PROBLEM STATEMENT
Using the data below, return every line that holds the word "transported".

[Records from a data source]
____________
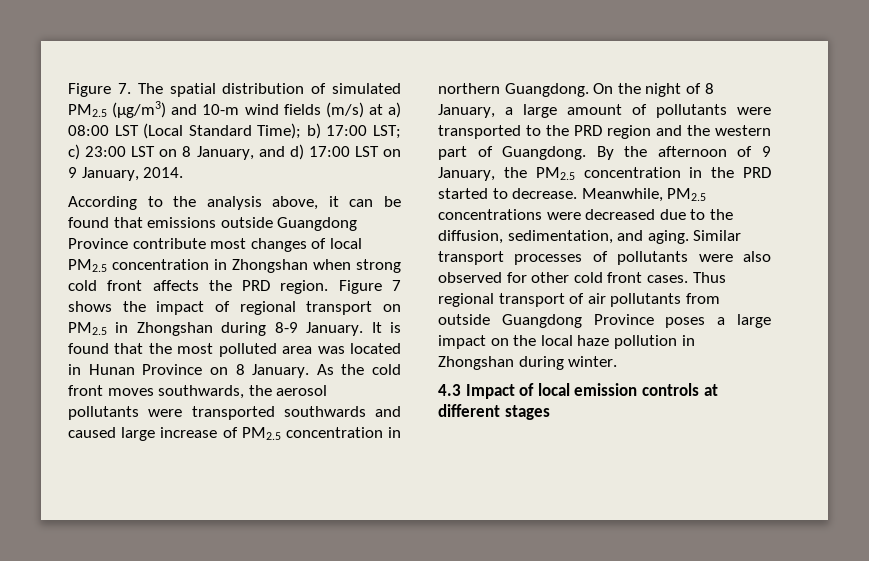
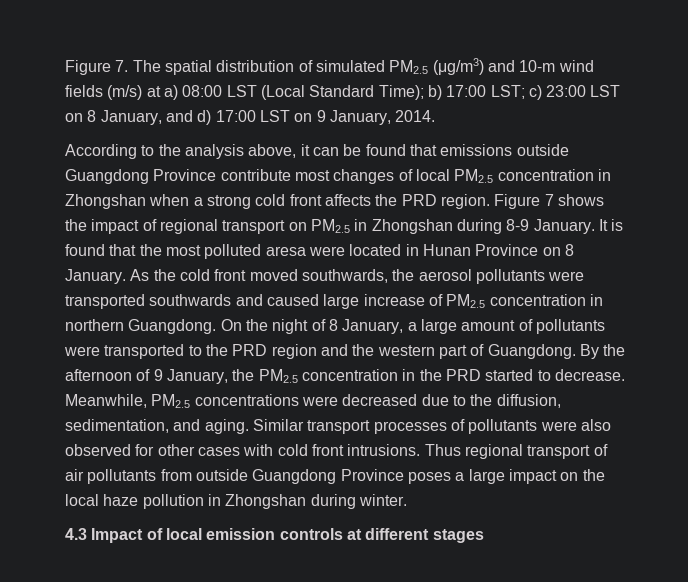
- According to the analysis above, it can be found that emissions outside Guangdong Province contribute most changes of local PM2.5 concentration in Zhongshan when strong cold front affects the PRD region.
+ According to the analysis above, it can be found that emissions outside Guangdong Province contribute most changes of local PM2.5 concentration in Zhongshan when a strong cold front affects the PRD region.
- It is found that the most polluted area was located in Hunan Province on 8 January.
+ It is found that the most polluted aresa were located in Hunan Province on 8 January.
- As the cold front moves southwards, the aerosol pollutants were transported southwards and caused large increase of PM2.5 concentration in northern Guangdong.
+ As the cold front moved southwards, the aerosol pollutants were transported southwards and caused large increase of PM2.5 concentration in northern Guangdong.
- Similar transport processes of pollutants were also observed for other cold front cases.
+ Similar transport processes of pollutants were also observed for other cases with cold front intrusions.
____________
ANSWER
- As the cold front moves southwards, the aerosol pollutants were transported southwards and caused large increase of PM2.5 concentration in northern Guangdong.
+ As the cold front moved southwards, the aerosol pollutants were transported southwards and caused large increase of PM2.5 concentration in northern Guangdong.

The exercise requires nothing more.